Saturday, November 14, 2009

Conn Hallinan: "Why the Afghan Surge Will Fail"

Lately we've been hearing a lot in the news about the war in Afghanistan, but very little about how that war is fought on the ground. Oh yes, we've seen the reports of the "surge" troops "clearing and holding" towns, "protecting the population," and other bullshit catchphrases that the media takes directly from the military PR staff without commentary. Up until now, I haven't read or seen much about how the American military is specifically taking on the Taliban as it "clears and holds." Conn Hallinan paints that picture in a great article for Foreign Policy in Focus, and it ain't pretty.

He describes a Marine unit's incursion in the 2,000-person town of Zananeh in the southern Helmand province. They enter the town and are soon attacked by the Taliban, who were tipped off by the villagers. The opposing forces battle for a few days after which the Taliban sneaks back out of town. The Marines end up with a "cleared" and shot-up village with 12 dead insurgents, who as Hallinan points out probably weren't all insurgents.

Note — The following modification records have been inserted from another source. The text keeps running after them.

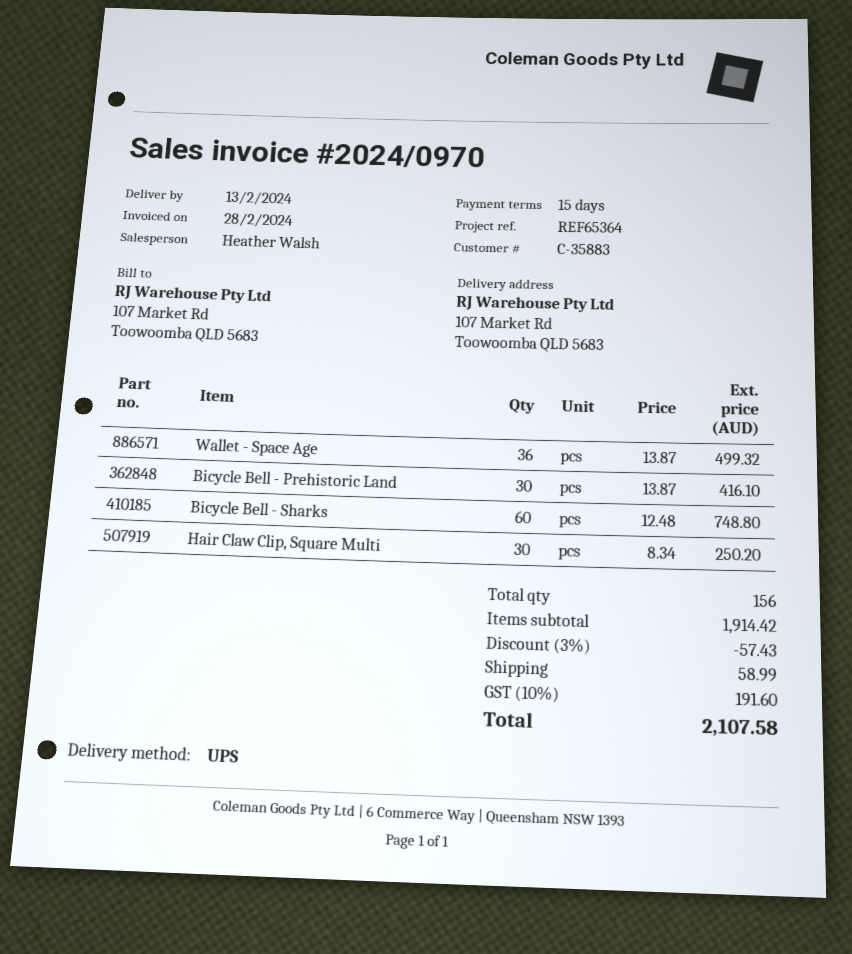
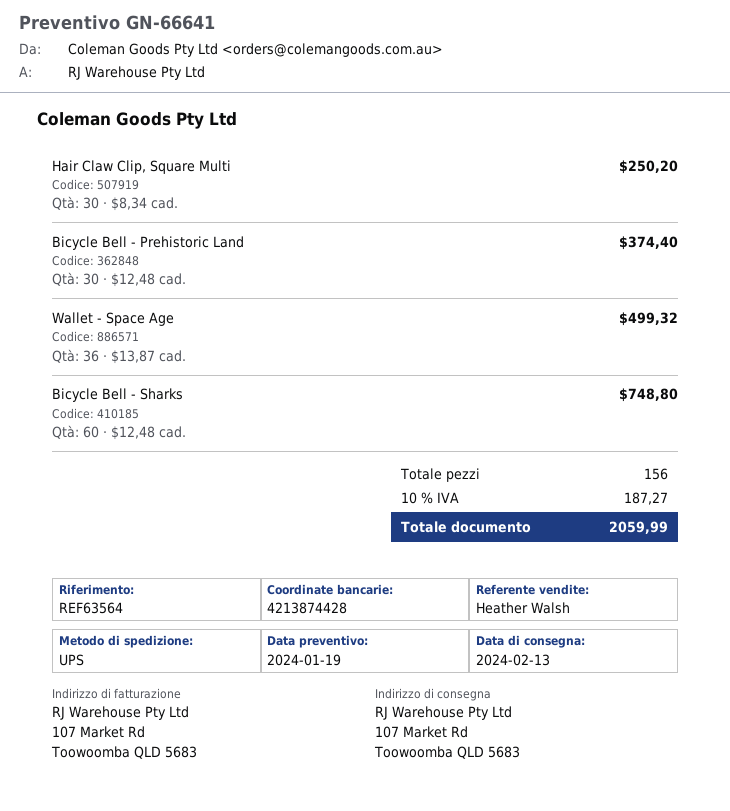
reference: REF65364 -> REF63564
Bicycle Bell - Prehistoric Land: 30 x 13.87 = 416.10 -> 30 x 12.48 = 374.40
discount: 3% = 57.43 -> none
shipping: 58.99 -> none
tax: 10% = 191.60 -> 10% = 187.27
total: 2107.58 -> 2059.99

What's really striking is our military's detachment from reality. To begin with, they think the town is crucial even though it's one of thousands of similar sized villages across the countryside. They think they've interfered with Taliban operations, when in fact the Taliban are very comfortable retreating to the countryside, which has been their modus operandi since the Soviet invasion and even farther back.

In short, the insurgency is adjusting. "To many of the Americans, it appeared as if the insurgents had attended something akin to the U.S. Army's Ranger school, which teaches soldiers how to fight in small groups in austere environments," writesKaren DeYoung in The Washington Post.

Actually, the Afghans have been doing that for some time, as Greeks, Mongols, British, and Russians discovered.

One Pentagon officer told the Post that the Taliban has been using the Korengal Valley that borders Pakistan as a training ground. It's "a perfect lab to vet fighters and study U.S. tactics," he said, and to learn how to gauge the response time for U.S. artillery, air strikes, and helicopter assaults. "They know exactly how long it takes before...they have to break contact and pull back."

I usually argue against the war on 1) the strategic basis that it won't protect us from terrorism and could likely cause more terrorism 2) the economic basis that we desperately need the funds for job programs at home and c) moral basis that we're killing and maiming tens of thousands of innocent Afghans as well as our own men and women. But I think the argument that the war is unlikely to be won is a powerful one, especially for those who don't agree with the above 3 points.

Here's some questions the Obama administration (who has already added 20,000 troops plus replaced 13,000 supply soldiers with combat soldiers through outsourcing) and the pro-escalation crowd should answer but likely won't except with catchprases from "counterinsurgency doctrine" and references to the 2007 surge in Iraq:

1) Callinan writes that the military's counterinsurgency manual advises a ratio of 20 troops for every 1,000 civilians. By their own logic, we would need 600,000 soldiers. How do they intend to win without enough troops? (see the part of Callinan's article on problems with building up Afghan forces)
2) How does protecting the cities make sense when only 10% of Afghans live in cities? How does it make sense when the Taliban seems to prefer the countryside to urban battlefields?
3) What does "protecting the populace" mean when that populace often informs the Taliban about our troop movements and the intended act of protection leads to ambush?
4) How can we rout the Taliban when they can slip easily into the forests and mountains where our troops rarely go?
5) What does it mean to defeat the Taliban? What quantitative and qualitative benchmarks are there to show that we are gaining the upper hand with them? What does gaining the upper hand even mean in asymmetrical warfare?
6) Finally can our military wage counterinsurgency war when it seems so ill-suited for it? This runs the gamut from vehicles to personal equipment to soldier training to the strategic abilities of our generals.

I urge you to read Hallinan's article in its entirety; he breaks things down very well. Our politicians who are for the escalation and even those who think keeping current troop levels is a good idea need to think critically: can we defeat the Taliban in some meaningful way? If so, how? Whether yay or nay, the burden is on them to do so.